Además, Schaeffer recibió órdenes de hallar pruebas que demostraran la rocambolesca teoría de que la Tierra estaba hueca; una leyenda que había cuajado en la cúpula nazi y que establecía que dentro de la corteza terrestre existían una infinidad de galerías que conectaban los países entre sí. Y su epicentro, o eso creían, era el Tibet. Por último, Himmler también solicitó a su lugarteniente que buscara la ciudad perdida de Shambhala, un misterioso lugar cuya ubicación era desconocida pero del que se hablaba en la tradición tibetana.

Camino al Tibet

Tras llevar a cabo todos los preparativos, en abril de 1938 comenzó la esperada expedición. Una de sus primeras paradas, ya en Asia, fue el territorio de Sikkim, la puerta natural para entrar en el Tibet. Allí, Beger llevó a cabo todo tipo de mediciones y experimentos con la población local. Entre ellos, hizo minuciosos análisis de los rasgos físicos de los lugareños y siniestras ‘mediciones craneales’ –como él mismo las denominó– para corroborar que los nórdicos, considerados por el Reich como la raza superior, se distinguían por una frente ancha y un rostro alargado. «Estudió la longitud, anchura, y circunferencia de sus cabezas, de su boca, nariz…», determina el experto.

Beger no tuvo piedad y, en nombre de la ciencia, utilizó productos peligrosos como máscaras faciales de yeso, material que provocaba a los sujetos ahogamientos, escozor, e incluso quemaba su piel. Después de esta parada, la expedición atravesó el último tramo del trayecto, el que les llevaría hasta la ciudad sagrada de Lhasa. «Durante el viaje, Schaeffer se entregaba de forma enfermiza a la caza para conseguir exóticos especímenes para los museos del Reich», añade Herradón.

Expedicionarios en Calcuta, en 1938. De izquierda a derecha, Karl Wienert, Ernst Schäfer, Bruno Beger, Ernst Krause y Edmund Geer.
Expedicionarios en Calcuta, en 1938. De izquierda a derecha, Karl Wienert, Ernst Schäfer, Bruno Beger, Ernst Krause y Edmund Geer. (Bundesarchiv)
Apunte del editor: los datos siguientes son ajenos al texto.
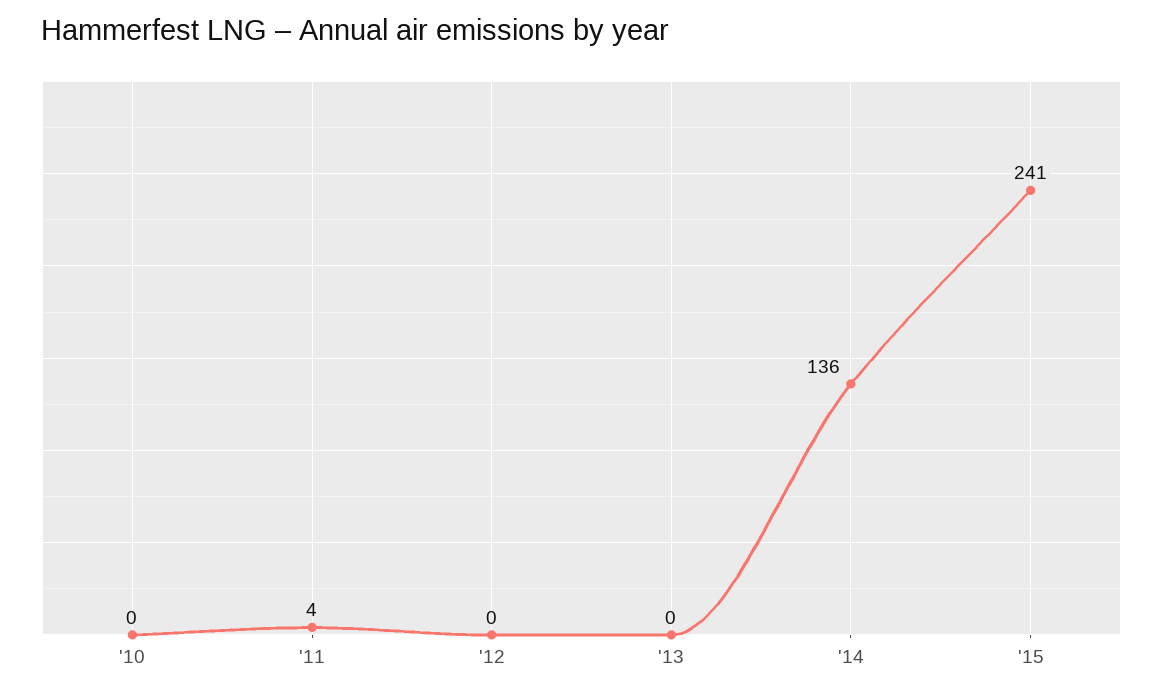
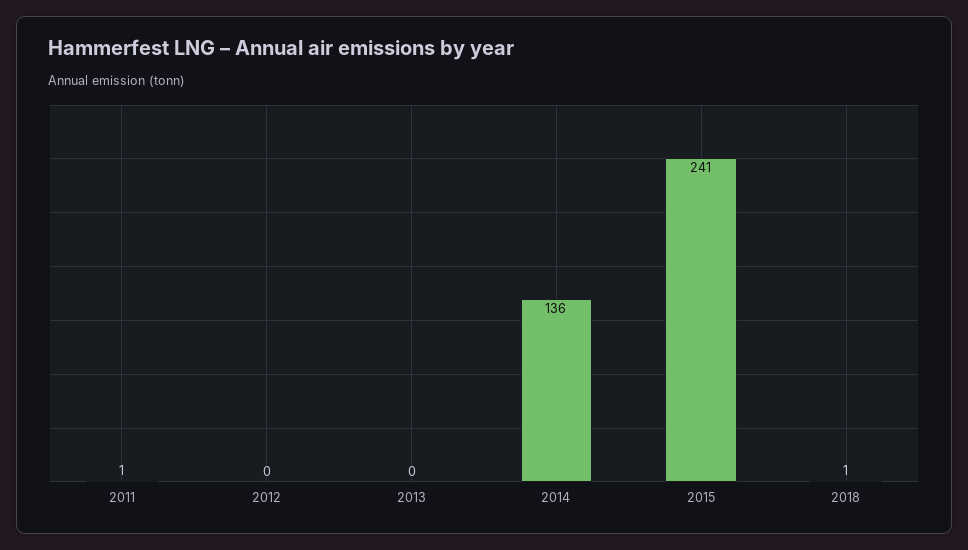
'10: 0 -> none
'11: 4 -> 1
2018: none -> 1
En 1939, pocos meses antes del estallido de la Segunda Guerra Mundial, la expedición llegó a las puertas de la ciudad, hogar del Dalai Lama, por aquel entonces nada más que un niño. Antes de comenzar las investigaciones de campo, ya habían logrado una gran proeza para Alemania: hacer que los pendones con la esvástica se alzaran en lo alto del Tibet. Una vez alcanzada la aldea iniciaron sus pesquisas al recoger raros especímenes de todo tipo de especies poco conocidas y llevar a cabo miles de fotografías y filmaciones. Todo ello, bajo el paraguas del regente.

Dos meses de investigación después, el grupo volvió a casa por orden de la cúpula nazi, temerosa ante el inicio de la contienda contra Polonia. Aunque no lograron verificar las descabelladas teorías que pretendían, no regresaron con las manos vacías. Una vez en el corazón del Reich, Schaeffer y sus compañeros fueron tratados como héroes. Incluso rodaron un documental con todas las imágenes captadas en su viaje. A pesar de todo, todavía tendría que pasar mucho tiempo hasta que finalizara la investigación y el análisis de todos los especímenes que había traído del Tibet.

El antropólogo Bruno Beger mientras realiza la craneometría de un hombre tibetano
El antropólogo Bruno Beger mientras realiza la craneometría de un hombre tibetano. (Bundesarchiv)

Cuando regresaron, Beger ya había medido los cráneos de 376 tibetanos, había hecho 2.000 fotografías, había recogido tres centenares de huellas dactilares y había realizado moldes de diferentes partes del cuerpo de 17 personas. A su vez, la expedición había reunido 2.000 artefactos etnográficos y el equipo de filmación había tomado más de 18.000 metros de película en blanco y negro.